Si Cimencam et Dangote règnent chacun sur 25 % du marché camerounais, c'est parce qu'ils ont d'abord remporté une bataille invisible : celle de la conquête régionale. Une enquête exclusive de Jeune Afrique révèle comment ces géants se sont littéralement partagé l'Afrique centrale, créant une situation de quasi-monopole régional qui leur permet de survivre à la saturation du marché local.
Le scénario est presque trop bien organisé pour être honnête. Selon les révélations de Jeune Afrique, Dangote a verrouillé le Congo. Cimaf domine le Gabon. Cimencam alimente le Tchad via son usine de Figuil. La Guinée équatoriale, elle, a simplement fermé ses portes à tout le monde.
Ce qui ressemble à une tragédie de la concurrence n'en est en réalité qu'une : le Cameroun n'est qu'une base de production pour des opérateurs dont la vraie bataille se joue ailleurs. « Les débouchés régionaux s'amenuisent », explique un patron à Jeune Afrique, mais ce n'est qu'une demi-vérité. Ils ne s'amenuisent que pour ceux qui n'ont pas négocié leurs positions avant la saturation.
Dangote représente le modèle panafricain réussi. En contrôlant le Congo, le géant nigérian s'assure un débouché régional stable sans dépendre uniquement du marché camerounais surpeuplé. C'est stratégiquement pertinent : pourquoi se battre à mort au Cameroun quand on peut écouler ses excédents au Congo sans concurrence ?
Cette asymétrie est une des révélations clés de Jeune Afrique. Tandis que les nouveaux entrants chinois et le projet de Dossongui tentent de percer, les deux dominants jouent déjà au niveau continental, transformant le Cameroun en simple centre de production régional.
LafargeHolcim, groupe suisse contrôlant Cimencam, a presque triplé ses capacités en une décennie selon les données compilées par Jeune Afrique. Une escalade impressionnante de Cimencam, qui démontre une stratégie claire : devenir irremplaçable. Mais face à Dangote qui joue le jeu régional et à une armée de nouveaux entrants, cette croissance quantitative ne suffit plus.

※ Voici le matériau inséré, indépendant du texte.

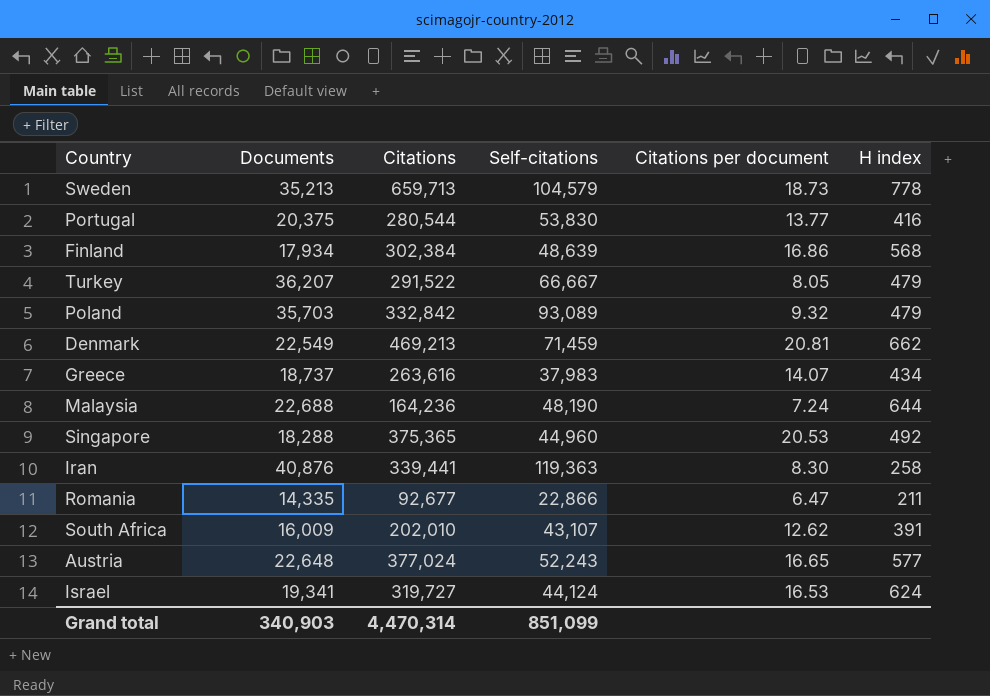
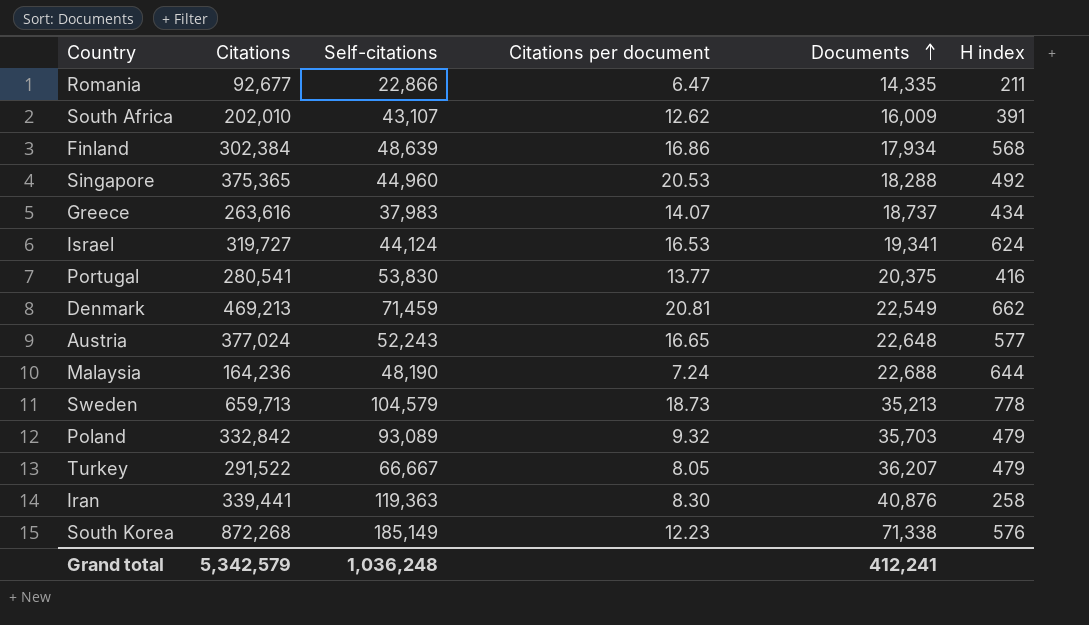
row order: none -> Documents ascending
column Documents | position: 2 -> 5
Portugal | Citations: 280,544 -> 280,541
row South Korea: none -> 872,268 | 185,149 | 12.23 | 71,338 | 576
Grand total | Citations: 4,470,314 -> 5,342,579
Grand total | Self-citations: 851,099 -> 1,036,248
Grand total | Documents: 340,903 -> 412,241

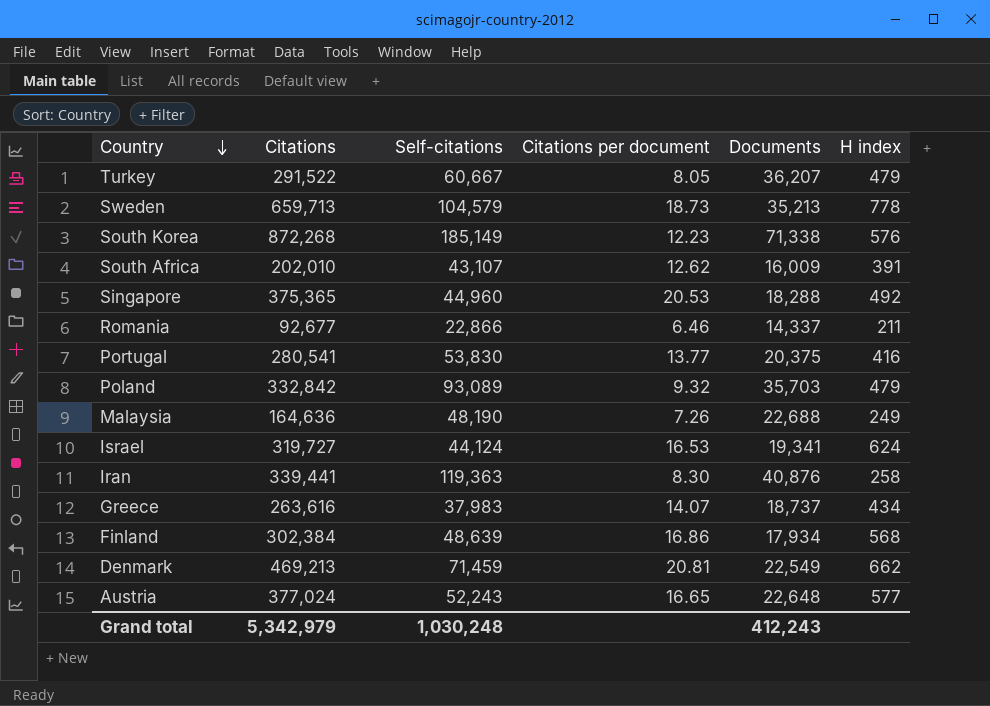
row order: Documents ascending -> Country descending
Turkey | Self-citations: 66,667 -> 60,667
Romania | Citations per document: 6.47 -> 6.46
Romania | Documents: 14,335 -> 14,337
Malaysia | Citations: 164,236 -> 164,636
Malaysia | Citations per document: 7.24 -> 7.26
Malaysia | H index: 644 -> 249
Grand total | Citations: 5,342,579 -> 5,342,979
Grand total | Self-citations: 1,036,248 -> 1,030,248
Grand total | Documents: 412,241 -> 412,243

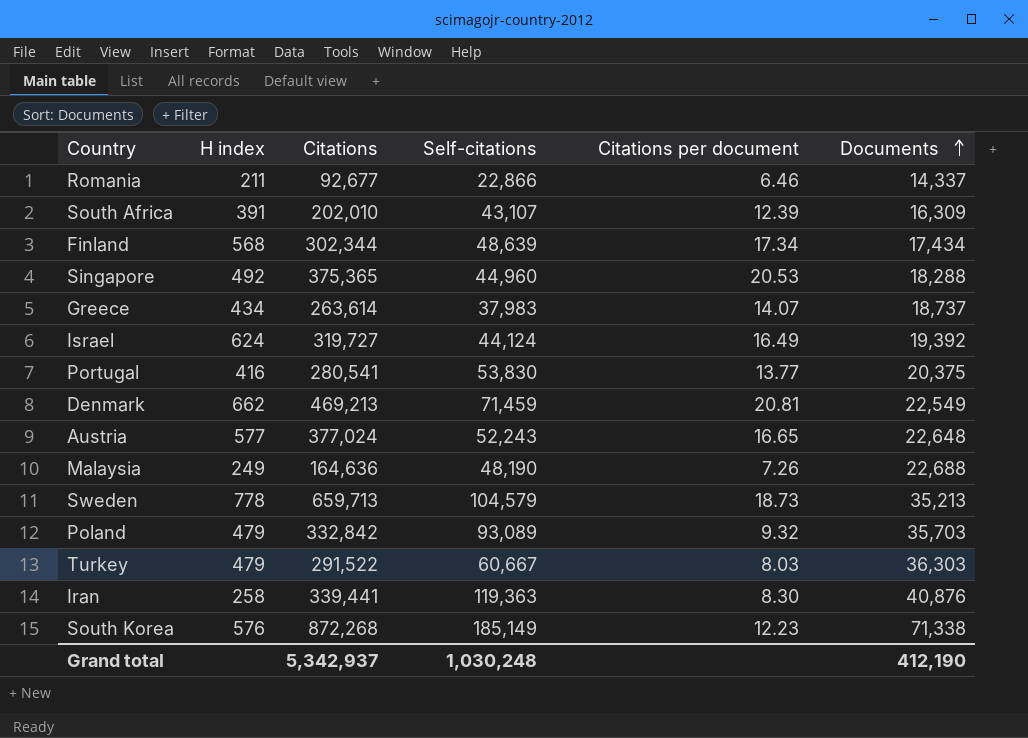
row order: Country descending -> Documents ascending
column H index | position: 6 -> 2
South Africa | Citations per document: 12.62 -> 12.39
South Africa | Documents: 16,009 -> 16,309
Finland | Citations: 302,384 -> 302,344
Finland | Citations per document: 16.86 -> 17.34
Finland | Documents: 17,934 -> 17,434
Greece | Citations: 263,616 -> 263,614
Israel | Citations per document: 16.53 -> 16.49
Israel | Documents: 19,341 -> 19,392
Turkey | Citations per document: 8.05 -> 8.03
Turkey | Documents: 36,207 -> 36,303
Grand total | Citations: 5,342,979 -> 5,342,937
Grand total | Documents: 412,243 -> 412,190

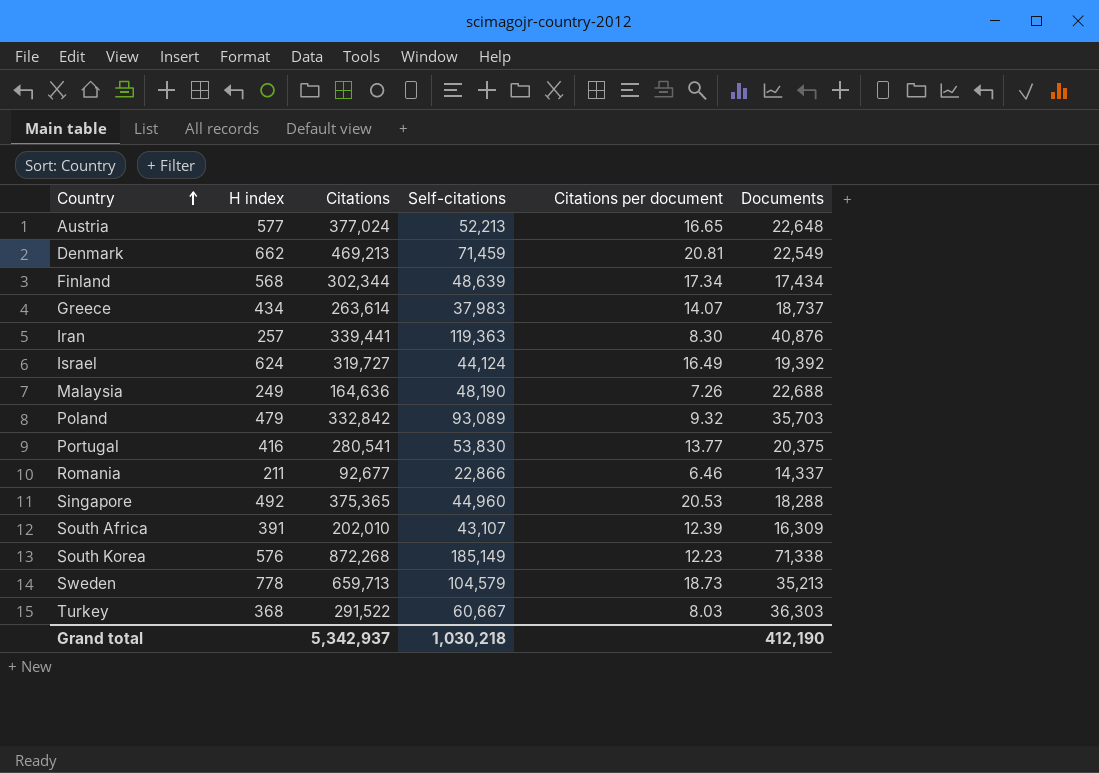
row order: Documents ascending -> Country ascending
Austria | Self-citations: 52,243 -> 52,213
Iran | H index: 258 -> 257
Turkey | H index: 479 -> 368
Grand total | Self-citations: 1,030,248 -> 1,030,218

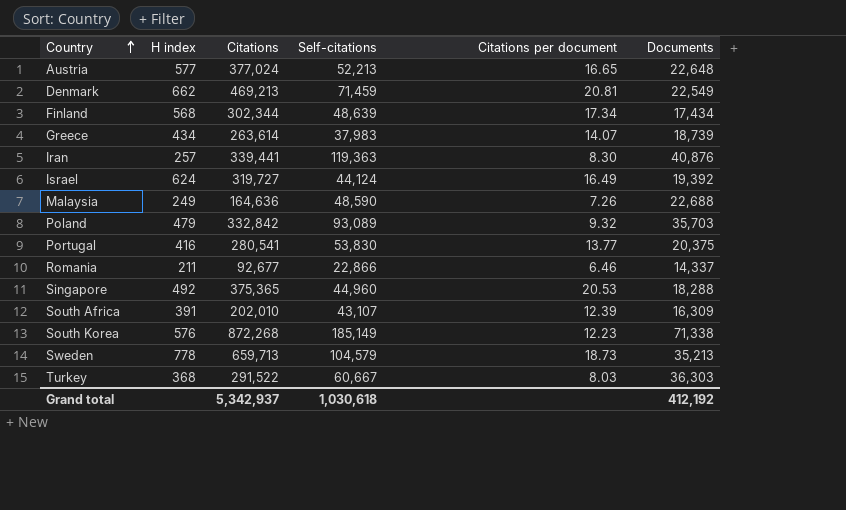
Greece | Documents: 18,737 -> 18,739
Malaysia | Self-citations: 48,190 -> 48,590
Grand total | Self-citations: 1,030,218 -> 1,030,618
Grand total | Documents: 412,190 -> 412,192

Les révélations de Jeune Afrique montrent que même le leader historique du marché connaît des difficultés à défendre ses parts. La raison ? Il ne suffit plus de dominer le Cameroun. Il faut dominer l'Afrique centrale.
Il n'existe qu'un endroit où cette géopolitique du ciment transparaît vraiment : la Centrafrique. Dépourvue de cimenterie, ce pays devient le dernier terrain où « une bataille féroce se déroule entre les cimentiers camerounais », révèle Jeune Afrique.
Pourquoi ? Parce que la Centrafrique n'a pas encore été colonisée par les stratégies régionales des géants. C'est un marché vierge. Or, avec la saturation du Cameroun et l'imperméabilité des marchés voisins, la Centrafrique devient une enjeu crucial pour les cimentiers qui n'ont pas sécurisé leurs arrières-pays.
La Société internationale de ciments (SIC) du businessman ivoirien Bernard Koné Dossongui, révèle Jeune Afrique, n'a pas pour ambition de dominer le Cameroun. Ses « marchés au-delà de la zone Cemac » sont clairement en ligne de mire.
C'est l'aveu implicite que la vraie compétition ne se joue pas à Yaoundé, mais à l'échelle du continent. Et c'est aussi l'explication de pourquoi tous ces investissements massifs dans une région qui s'appauvrit : chacun prépare sa sortie du Cameroun vers d'autres horizons.